### TASK STATEMENT
Repeat each entry exactly; omit all pictures.

### INPUT DATA
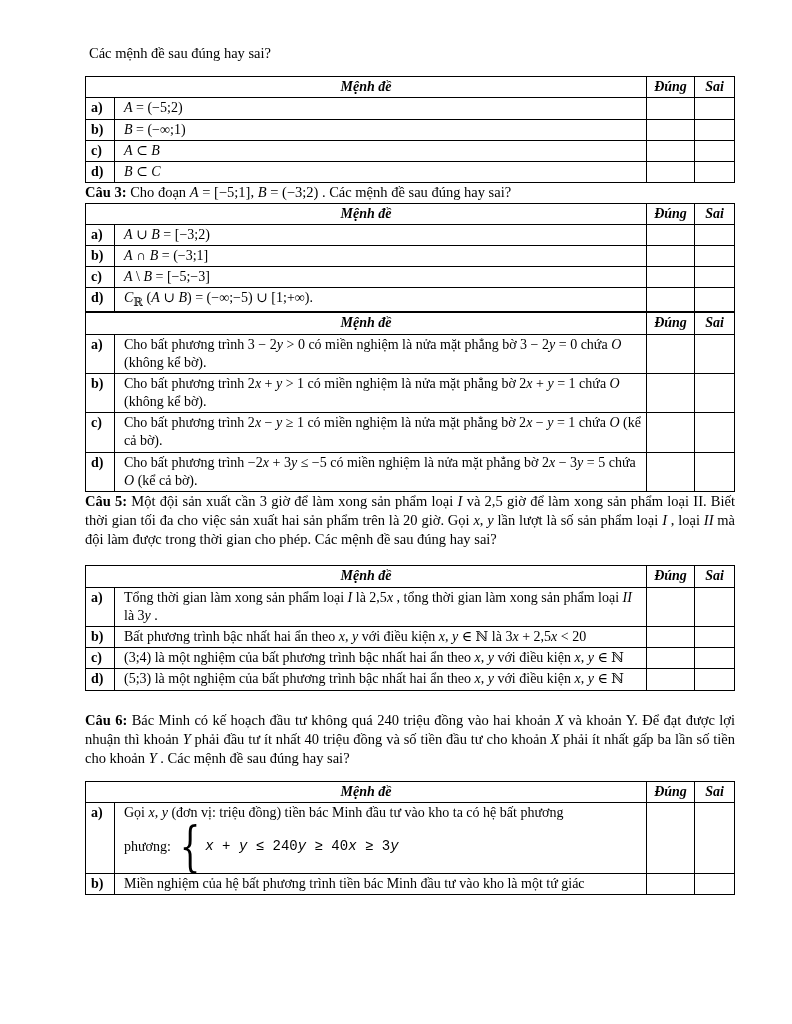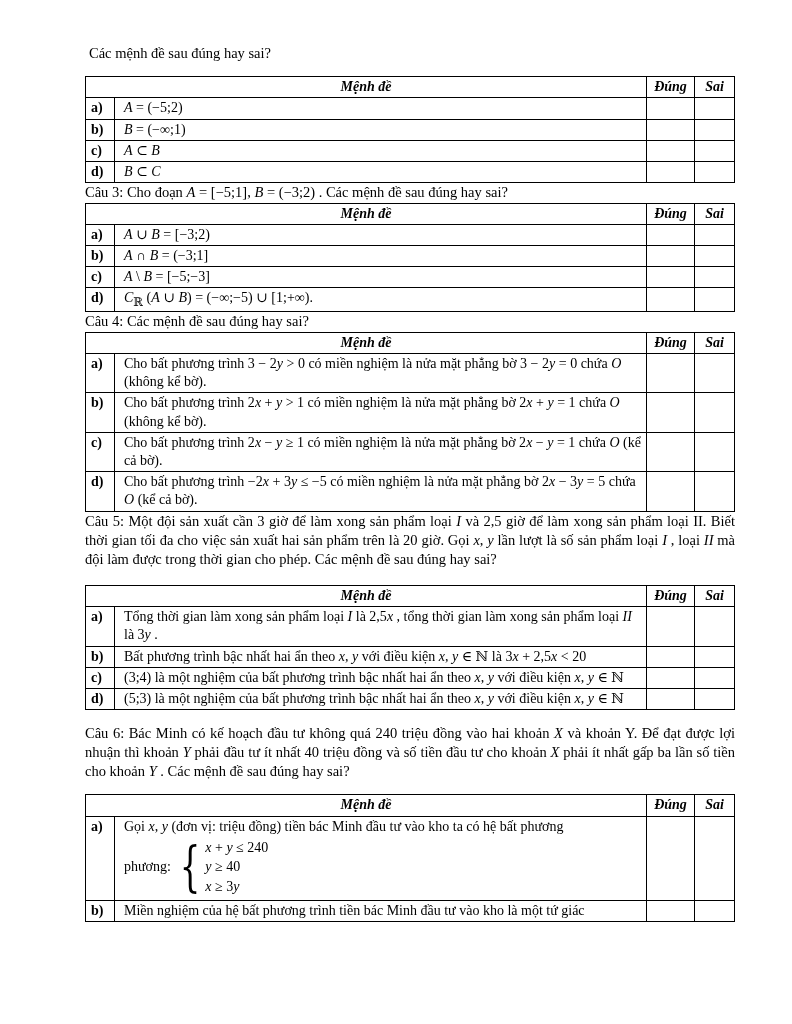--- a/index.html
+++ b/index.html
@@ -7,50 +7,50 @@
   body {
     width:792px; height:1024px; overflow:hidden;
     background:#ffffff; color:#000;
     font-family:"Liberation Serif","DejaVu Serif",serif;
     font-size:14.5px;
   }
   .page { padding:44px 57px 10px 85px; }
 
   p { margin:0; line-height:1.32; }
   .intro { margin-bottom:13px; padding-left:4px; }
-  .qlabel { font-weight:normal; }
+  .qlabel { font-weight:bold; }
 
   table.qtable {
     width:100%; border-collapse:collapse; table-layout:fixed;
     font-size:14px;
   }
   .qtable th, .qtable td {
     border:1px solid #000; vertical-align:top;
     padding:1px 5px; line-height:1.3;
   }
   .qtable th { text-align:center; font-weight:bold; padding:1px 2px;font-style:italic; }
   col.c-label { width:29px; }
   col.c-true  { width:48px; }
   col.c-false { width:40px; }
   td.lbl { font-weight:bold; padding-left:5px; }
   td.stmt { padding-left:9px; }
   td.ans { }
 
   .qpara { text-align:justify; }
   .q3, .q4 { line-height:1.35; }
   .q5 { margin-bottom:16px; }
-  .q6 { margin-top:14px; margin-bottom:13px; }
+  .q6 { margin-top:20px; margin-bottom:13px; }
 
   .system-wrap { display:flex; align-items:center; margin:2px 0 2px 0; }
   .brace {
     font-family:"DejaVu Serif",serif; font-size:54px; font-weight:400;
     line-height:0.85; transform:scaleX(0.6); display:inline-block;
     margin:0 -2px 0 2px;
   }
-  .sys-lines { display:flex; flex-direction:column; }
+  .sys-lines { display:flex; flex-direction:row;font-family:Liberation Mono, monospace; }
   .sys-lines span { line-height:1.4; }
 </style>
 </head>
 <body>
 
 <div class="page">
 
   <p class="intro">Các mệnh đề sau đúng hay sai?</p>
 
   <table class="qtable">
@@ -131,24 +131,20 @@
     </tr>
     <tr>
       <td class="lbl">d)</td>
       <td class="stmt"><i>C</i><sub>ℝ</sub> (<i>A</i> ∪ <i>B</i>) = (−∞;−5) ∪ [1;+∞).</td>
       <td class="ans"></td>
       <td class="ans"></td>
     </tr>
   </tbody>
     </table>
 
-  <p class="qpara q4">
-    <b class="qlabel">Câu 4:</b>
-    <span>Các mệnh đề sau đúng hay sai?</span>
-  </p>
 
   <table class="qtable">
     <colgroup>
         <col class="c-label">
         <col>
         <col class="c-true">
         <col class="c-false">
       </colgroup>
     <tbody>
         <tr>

### FINISHED TASK
--- a/index.html
+++ b/index.html
@@ -7,50 +7,50 @@
   body {
     width:792px; height:1024px; overflow:hidden;
     background:#ffffff; color:#000;
     font-family:"Liberation Serif","DejaVu Serif",serif;
     font-size:14.5px;
   }
   .page { padding:44px 57px 10px 85px; }
 
   p { margin:0; line-height:1.32; }
   .intro { margin-bottom:13px; padding-left:4px; }
-  .qlabel { font-weight:normal; }
+  .qlabel { font-weight:bold; }
 
   table.qtable {
     width:100%; border-collapse:collapse; table-layout:fixed;
     font-size:14px;
   }
   .qtable th, .qtable td {
     border:1px solid #000; vertical-align:top;
     padding:1px 5px; line-height:1.3;
   }
   .qtable th { text-align:center; font-weight:bold; padding:1px 2px;font-style:italic; }
   col.c-label { width:29px; }
   col.c-true  { width:48px; }
   col.c-false { width:40px; }
   td.lbl { font-weight:bold; padding-left:5px; }
   td.stmt { padding-left:9px; }
   td.ans { }
 
   .qpara { text-align:justify; }
   .q3, .q4 { line-height:1.35; }
   .q5 { margin-bottom:16px; }
-  .q6 { margin-top:14px; margin-bottom:13px; }
+  .q6 { margin-top:20px; margin-bottom:13px; }
 
   .system-wrap { display:flex; align-items:center; margin:2px 0 2px 0; }
   .brace {
     font-family:"DejaVu Serif",serif; font-size:54px; font-weight:400;
     line-height:0.85; transform:scaleX(0.6); display:inline-block;
     margin:0 -2px 0 2px;
   }
-  .sys-lines { display:flex; flex-direction:column; }
+  .sys-lines { display:flex; flex-direction:row;font-family:Liberation Mono, monospace; }
   .sys-lines span { line-height:1.4; }
 </style>
 </head>
 <body>
 
 <div class="page">
 
   <p class="intro">Các mệnh đề sau đúng hay sai?</p>
 
   <table class="qtable">
@@ -131,24 +131,20 @@
     </tr>
     <tr>
       <td class="lbl">d)</td>
       <td class="stmt"><i>C</i><sub>ℝ</sub> (<i>A</i> ∪ <i>B</i>) = (−∞;−5) ∪ [1;+∞).</td>
       <td class="ans"></td>
       <td class="ans"></td>
     </tr>
   </tbody>
     </table>
 
-  <p class="qpara q4">
-    <b class="qlabel">Câu 4:</b>
-    <span>Các mệnh đề sau đúng hay sai?</span>
-  </p>
 
   <table class="qtable">
     <colgroup>
         <col class="c-label">
         <col>
         <col class="c-true">
         <col class="c-false">
       </colgroup>
     <tbody>
         <tr>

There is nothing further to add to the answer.